Rationale: Exploring prenatal factors influencing childhood wheeze may inform programming mechanisms.
Objectives: We examined associations among prenatal maternal cortisol profiles, maternal obesity, and repeated wheeze up to age 2 years (n = 261).
Methods: Salivary cortisol was collected five times per day over 3 days at 29.0 ± 4.9 weeks gestation. Mothers were categorized as obese (body mass index ≥ 30 kg/m(2)) versus nonobese (body mass index < 30 kg/m(2)). Using logistic regression, we examined the influence of log-transformed cortisol metrics (level at each time point, morning rise, diurnal and afternoon slopes) and obesity on wheeze adjusting for covariates. Linear mixed models were implemented to examine associations between cortisol trajectories and wheezing. Interactions between maternal cortisol and obesity were considered.

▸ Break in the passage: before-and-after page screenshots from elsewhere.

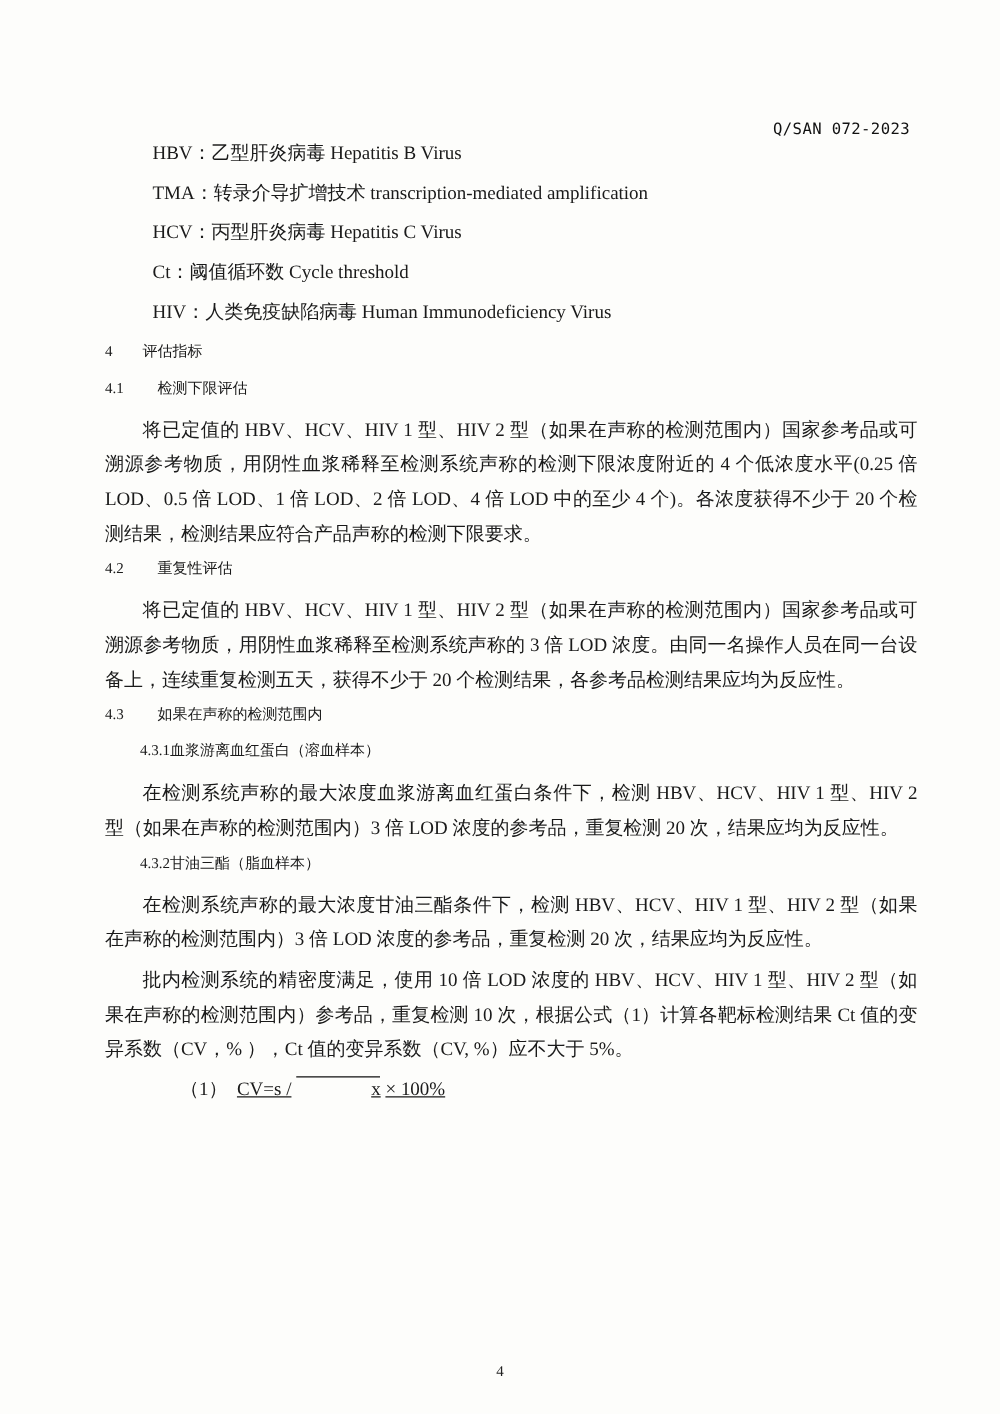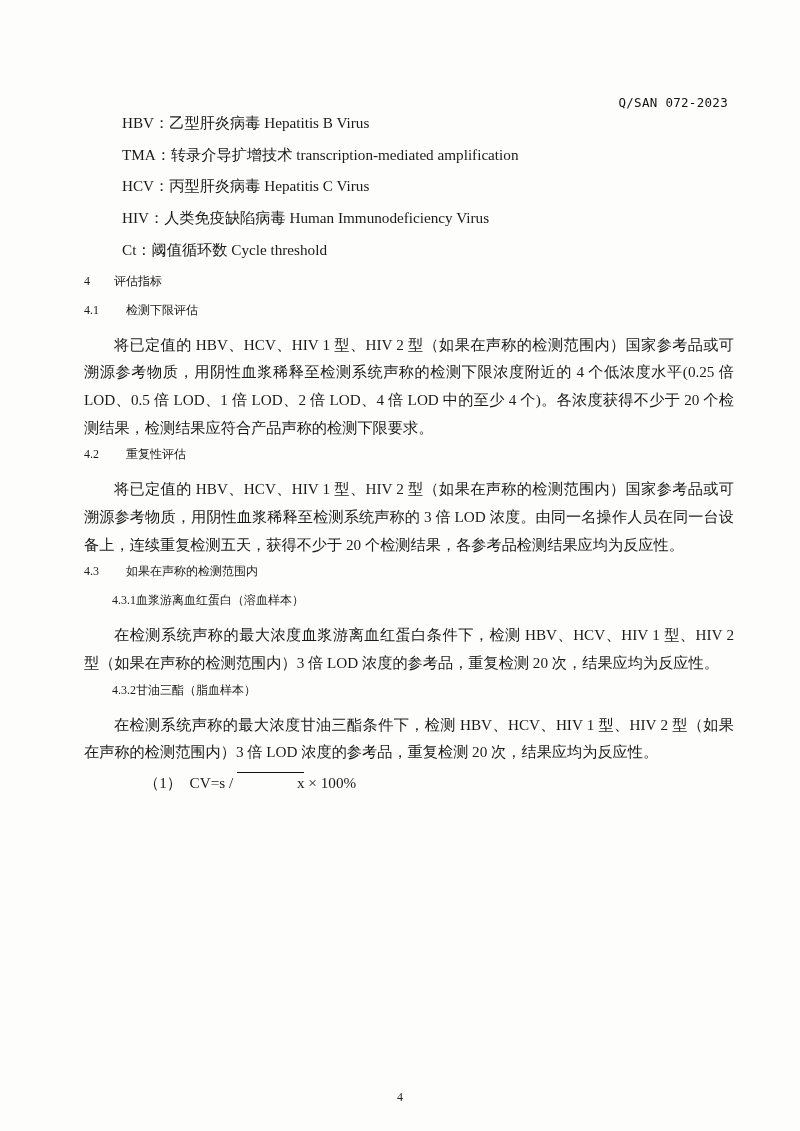--- a/index.html
+++ b/index.html
@@ -111,8 +111,8 @@
     <div class="abbr">HBV：乙型肝炎病毒 Hepatitis B Virus</div>
     <div class="abbr">TMA：转录介导扩增技术  transcription-mediated amplification</div>
     <div class="abbr">HCV：丙型肝炎病毒 Hepatitis C Virus</div>
+    <div class="abbr">Ct：阈值循环数  Cycle threshold</div>
     <div class="abbr">HIV：人类免疫缺陷病毒 Human Immunodeficiency Virus</div>
-    <div class="abbr">Ct：阈值循环数  Cycle threshold</div>
 
     <div class="clause-head">
       <span class="num">4</span><span>评估指标</span>

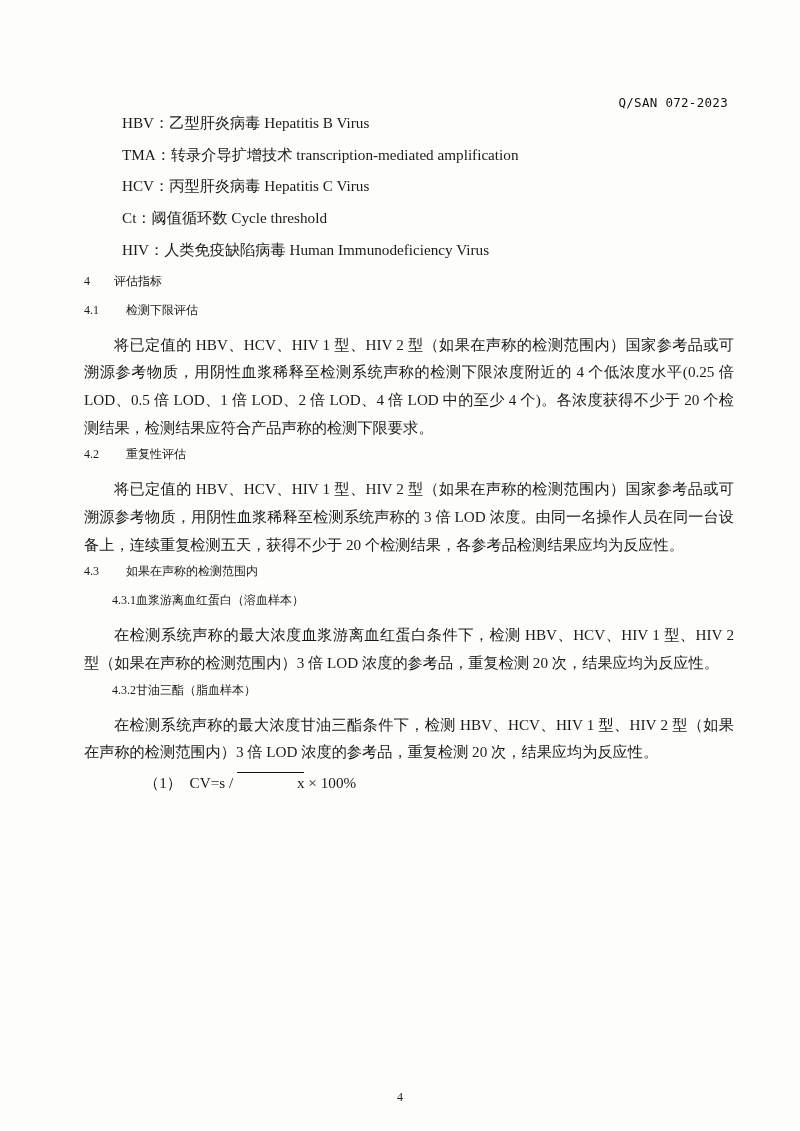--- a/index.html
+++ b/index.html
@@ -142,6 +142,7 @@
     </div>
     <div class="para">在检测系统声称的最大浓度甘油三酯条件下，检测 HBV、HCV、HIV 1 型、HIV 2 型（如果在声称的检测范围内）3 倍 LOD 浓度的参考品，重复检测 20 次，结果应均为反应性。</div>
 
+    <div class="para">批内检测系统的精密度满足，使用 10 倍 LOD 浓度的 HBV、HCV、HIV 1 型、HIV 2 型（如果在声称的检测范围内）参考品，重复检测 10 次，根据公式（1）计算各靶标检测结果 Ct 值的变异系数（CV，%  ），Ct 值的变异系数（CV, %）应不大于 5%。</div>
 
     <div class="formula">
       <span>（1）</span>&nbsp;&nbsp;<span class="latin">CV=s /</span>

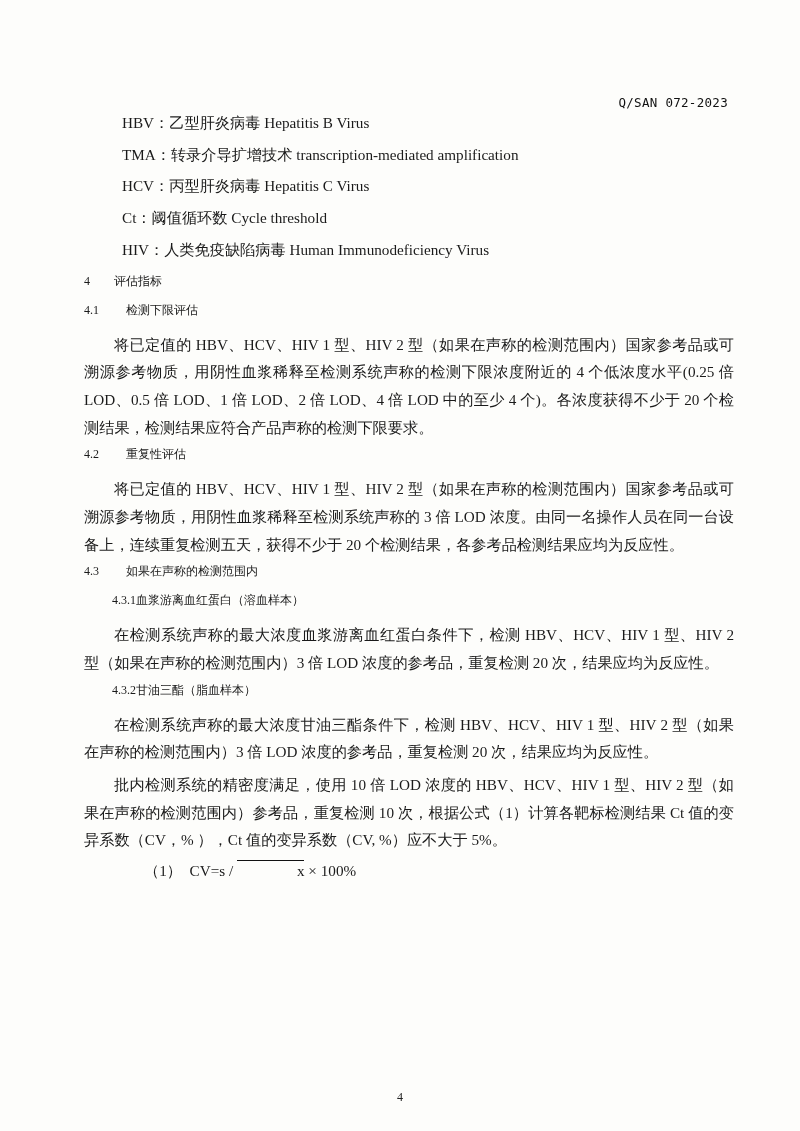--- a/index.html
+++ b/index.html
@@ -97,6 +97,7 @@
   }
   .latin {
     font-family: "Liberation Serif", serif;
+    text-decoration: underline;
   }
 </style>
 </head>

Measurements and main results: Mothers were primarily minority (56.5% Hispanic, 24.1% African American), 61% had less than or equal to 12 years of education, 34% were obese, and 8.4% of children had repeated wheeze. An interquartile range increase in mean log cortisol at bedtime (odds ratio, 2.2; 95% confidence interval, 1.09-4.09) and maternal obesity (odds ratio, 3.43; 95% confidence interval, 1.26-9.35) were independently associated with wheeze. Linear mixed models revealed an association between a flatter afternoon slope (slower decline in log cortisol per hour) and repeated wheeze in children of obese mothers (children with [-0.017 change] and without [-0.061 change] wheeze [P = 0.009 for time × wheeze interaction]), but not in children of nonobese mothers (with [-0.050 change] and without [-0.061 change] wheeze [P = 0.51]).
Conclusions: Maternal prenatal cortisol disruption and obesity were independently associated with children's wheeze. Obese women with adverse cortisol profiles were most likely to have children with repeated wheeze.